[Version comparison data]
※
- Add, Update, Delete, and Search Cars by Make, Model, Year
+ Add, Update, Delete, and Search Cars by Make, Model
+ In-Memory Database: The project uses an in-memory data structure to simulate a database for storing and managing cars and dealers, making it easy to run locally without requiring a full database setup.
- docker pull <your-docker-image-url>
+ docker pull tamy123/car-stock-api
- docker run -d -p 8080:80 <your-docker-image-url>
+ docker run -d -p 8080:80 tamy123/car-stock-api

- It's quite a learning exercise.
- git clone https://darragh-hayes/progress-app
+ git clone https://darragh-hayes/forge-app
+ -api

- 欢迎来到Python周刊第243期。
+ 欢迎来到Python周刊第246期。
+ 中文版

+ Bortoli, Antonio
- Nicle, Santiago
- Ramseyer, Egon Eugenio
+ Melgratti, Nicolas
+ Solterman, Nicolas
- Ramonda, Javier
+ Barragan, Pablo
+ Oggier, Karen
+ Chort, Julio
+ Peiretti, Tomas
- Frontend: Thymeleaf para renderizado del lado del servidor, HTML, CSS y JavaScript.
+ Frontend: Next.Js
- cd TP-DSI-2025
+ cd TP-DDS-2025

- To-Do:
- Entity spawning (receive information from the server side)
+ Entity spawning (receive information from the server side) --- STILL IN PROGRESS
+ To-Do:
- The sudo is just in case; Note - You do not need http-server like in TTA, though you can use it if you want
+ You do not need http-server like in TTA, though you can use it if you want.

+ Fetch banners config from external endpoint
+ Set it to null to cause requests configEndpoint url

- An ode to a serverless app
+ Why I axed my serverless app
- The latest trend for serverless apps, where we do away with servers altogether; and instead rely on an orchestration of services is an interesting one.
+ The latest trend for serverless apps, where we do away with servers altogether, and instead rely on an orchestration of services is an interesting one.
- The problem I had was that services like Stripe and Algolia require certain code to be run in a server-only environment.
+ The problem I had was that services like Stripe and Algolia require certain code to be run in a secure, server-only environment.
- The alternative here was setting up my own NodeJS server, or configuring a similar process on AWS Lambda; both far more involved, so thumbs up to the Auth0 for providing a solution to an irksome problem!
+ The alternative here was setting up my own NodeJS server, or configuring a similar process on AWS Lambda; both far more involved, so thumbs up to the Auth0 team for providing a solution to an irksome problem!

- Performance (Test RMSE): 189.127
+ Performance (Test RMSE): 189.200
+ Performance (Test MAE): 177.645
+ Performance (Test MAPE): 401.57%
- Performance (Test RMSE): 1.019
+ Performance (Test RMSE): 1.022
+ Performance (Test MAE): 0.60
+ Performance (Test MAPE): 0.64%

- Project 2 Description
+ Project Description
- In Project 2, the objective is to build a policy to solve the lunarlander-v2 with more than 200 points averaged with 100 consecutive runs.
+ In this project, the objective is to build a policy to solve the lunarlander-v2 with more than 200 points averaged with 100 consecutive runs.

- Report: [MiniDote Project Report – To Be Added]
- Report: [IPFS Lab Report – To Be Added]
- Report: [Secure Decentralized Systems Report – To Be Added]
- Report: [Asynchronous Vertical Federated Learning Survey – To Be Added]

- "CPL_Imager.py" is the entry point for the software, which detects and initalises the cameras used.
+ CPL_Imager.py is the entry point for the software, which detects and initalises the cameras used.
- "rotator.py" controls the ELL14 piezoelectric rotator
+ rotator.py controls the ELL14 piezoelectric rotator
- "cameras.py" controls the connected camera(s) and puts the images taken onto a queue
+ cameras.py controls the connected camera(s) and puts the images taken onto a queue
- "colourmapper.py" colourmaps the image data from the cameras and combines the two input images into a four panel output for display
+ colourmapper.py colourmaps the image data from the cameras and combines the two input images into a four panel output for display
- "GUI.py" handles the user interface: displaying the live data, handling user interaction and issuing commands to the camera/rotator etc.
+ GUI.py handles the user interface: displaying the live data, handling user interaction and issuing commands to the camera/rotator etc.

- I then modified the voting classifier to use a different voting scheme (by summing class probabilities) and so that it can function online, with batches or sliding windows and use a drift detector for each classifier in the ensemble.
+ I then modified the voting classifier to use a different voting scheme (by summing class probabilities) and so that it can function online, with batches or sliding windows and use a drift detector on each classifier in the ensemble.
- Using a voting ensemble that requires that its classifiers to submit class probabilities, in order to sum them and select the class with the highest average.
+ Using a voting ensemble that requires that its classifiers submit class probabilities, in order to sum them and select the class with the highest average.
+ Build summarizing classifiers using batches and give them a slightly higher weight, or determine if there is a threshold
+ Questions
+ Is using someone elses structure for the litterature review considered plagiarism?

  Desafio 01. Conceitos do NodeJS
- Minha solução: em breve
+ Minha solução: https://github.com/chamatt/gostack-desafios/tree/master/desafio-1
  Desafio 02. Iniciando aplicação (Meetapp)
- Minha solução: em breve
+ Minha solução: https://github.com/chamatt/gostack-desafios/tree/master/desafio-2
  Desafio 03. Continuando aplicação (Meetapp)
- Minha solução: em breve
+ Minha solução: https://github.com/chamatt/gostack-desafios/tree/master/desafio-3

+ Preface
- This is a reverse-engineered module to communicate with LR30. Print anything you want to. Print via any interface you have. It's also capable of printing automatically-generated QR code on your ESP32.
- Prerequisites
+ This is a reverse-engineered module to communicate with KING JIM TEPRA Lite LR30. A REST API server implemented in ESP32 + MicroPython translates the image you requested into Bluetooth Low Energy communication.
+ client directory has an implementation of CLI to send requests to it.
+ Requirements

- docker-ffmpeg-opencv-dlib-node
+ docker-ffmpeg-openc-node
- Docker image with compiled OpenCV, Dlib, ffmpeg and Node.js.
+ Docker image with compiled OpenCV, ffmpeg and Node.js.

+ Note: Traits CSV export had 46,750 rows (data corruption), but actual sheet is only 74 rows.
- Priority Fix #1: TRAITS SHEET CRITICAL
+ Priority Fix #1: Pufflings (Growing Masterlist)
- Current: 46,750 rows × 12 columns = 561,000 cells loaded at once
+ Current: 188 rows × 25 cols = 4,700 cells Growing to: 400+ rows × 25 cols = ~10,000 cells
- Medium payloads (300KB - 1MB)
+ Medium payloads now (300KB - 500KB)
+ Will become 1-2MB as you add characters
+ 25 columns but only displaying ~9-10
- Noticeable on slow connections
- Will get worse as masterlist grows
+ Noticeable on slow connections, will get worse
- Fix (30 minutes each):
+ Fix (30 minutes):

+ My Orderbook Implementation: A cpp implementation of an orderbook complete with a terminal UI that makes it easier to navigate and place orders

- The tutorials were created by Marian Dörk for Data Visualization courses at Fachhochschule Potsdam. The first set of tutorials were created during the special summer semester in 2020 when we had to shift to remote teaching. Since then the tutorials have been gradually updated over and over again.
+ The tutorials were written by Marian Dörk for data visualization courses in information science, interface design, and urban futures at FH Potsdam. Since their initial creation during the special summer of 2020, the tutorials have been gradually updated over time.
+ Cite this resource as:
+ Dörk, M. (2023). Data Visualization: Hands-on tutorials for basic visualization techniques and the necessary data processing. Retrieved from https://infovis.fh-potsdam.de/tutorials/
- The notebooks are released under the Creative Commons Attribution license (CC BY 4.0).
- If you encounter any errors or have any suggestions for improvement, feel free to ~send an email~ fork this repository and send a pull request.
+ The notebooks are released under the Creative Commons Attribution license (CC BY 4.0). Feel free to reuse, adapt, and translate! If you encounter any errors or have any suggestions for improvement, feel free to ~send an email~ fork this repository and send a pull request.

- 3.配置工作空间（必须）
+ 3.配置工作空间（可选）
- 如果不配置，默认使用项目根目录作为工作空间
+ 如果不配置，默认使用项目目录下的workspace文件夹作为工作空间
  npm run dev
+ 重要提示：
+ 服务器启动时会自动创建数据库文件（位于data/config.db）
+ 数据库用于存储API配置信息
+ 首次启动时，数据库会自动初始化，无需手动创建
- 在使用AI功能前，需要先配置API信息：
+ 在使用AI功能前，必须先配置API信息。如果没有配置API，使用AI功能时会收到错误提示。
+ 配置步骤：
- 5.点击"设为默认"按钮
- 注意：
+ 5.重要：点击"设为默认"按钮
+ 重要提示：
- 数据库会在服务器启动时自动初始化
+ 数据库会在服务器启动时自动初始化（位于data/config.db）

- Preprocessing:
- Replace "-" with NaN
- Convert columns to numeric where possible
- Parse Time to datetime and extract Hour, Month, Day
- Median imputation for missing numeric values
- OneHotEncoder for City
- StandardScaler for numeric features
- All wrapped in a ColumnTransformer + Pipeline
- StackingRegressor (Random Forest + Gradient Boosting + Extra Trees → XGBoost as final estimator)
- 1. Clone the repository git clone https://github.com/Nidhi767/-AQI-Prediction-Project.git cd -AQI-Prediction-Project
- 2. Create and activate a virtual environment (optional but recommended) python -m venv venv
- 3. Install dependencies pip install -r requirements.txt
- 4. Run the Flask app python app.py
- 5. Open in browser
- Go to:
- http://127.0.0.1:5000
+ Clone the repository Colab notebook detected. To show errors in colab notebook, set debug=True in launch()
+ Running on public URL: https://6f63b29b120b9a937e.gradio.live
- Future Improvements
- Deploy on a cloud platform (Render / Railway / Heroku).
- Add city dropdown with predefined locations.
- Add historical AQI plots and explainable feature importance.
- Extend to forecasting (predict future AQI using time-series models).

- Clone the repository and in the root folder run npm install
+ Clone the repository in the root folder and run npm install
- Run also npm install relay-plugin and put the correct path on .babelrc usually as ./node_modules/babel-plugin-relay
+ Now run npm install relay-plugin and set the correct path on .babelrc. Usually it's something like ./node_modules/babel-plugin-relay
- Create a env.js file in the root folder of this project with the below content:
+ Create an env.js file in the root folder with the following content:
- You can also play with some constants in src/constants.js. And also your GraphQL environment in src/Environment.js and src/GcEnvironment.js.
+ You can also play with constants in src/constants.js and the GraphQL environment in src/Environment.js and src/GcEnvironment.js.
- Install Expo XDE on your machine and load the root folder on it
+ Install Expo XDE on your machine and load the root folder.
※
- What you should do: The reply should consist solely of the lines of the data, exact, from the opening line through the line with "- The sudo is", inclusive.

- Solution to this problem:
- Add, Update, Delete, and Search Cars by Make, Model, Year
+ Add, Update, Delete, and Search Cars by Make, Model
+ In-Memory Database: The project uses an in-memory data structure to simulate a database for storing and managing cars and dealers, making it easy to run locally without requiring a full database setup.
- docker pull <your-docker-image-url>
+ docker pull tamy123/car-stock-api
- docker run -d -p 8080:80 <your-docker-image-url>
+ docker run -d -p 8080:80 tamy123/car-stock-api

- It's quite a learning exercise.
- git clone https://darragh-hayes/progress-app
+ git clone https://darragh-hayes/forge-app
+ -api

- 欢迎来到Python周刊第243期。
+ 欢迎来到Python周刊第246期。
+ 中文版

+ Bortoli, Antonio
- Nicle, Santiago
- Ramseyer, Egon Eugenio
+ Melgratti, Nicolas
+ Solterman, Nicolas
- Ramonda, Javier
+ Barragan, Pablo
+ Oggier, Karen
+ Chort, Julio
+ Peiretti, Tomas
- Frontend: Thymeleaf para renderizado del lado del servidor, HTML, CSS y JavaScript.
+ Frontend: Next.Js
- cd TP-DSI-2025
+ cd TP-DDS-2025

- To-Do:
- Entity spawning (receive information from the server side)
+ Entity spawning (receive information from the server side) --- STILL IN PROGRESS
+ To-Do:
- The sudo is just in case; Note - You do not need http-server like in TTA, though you can use it if you want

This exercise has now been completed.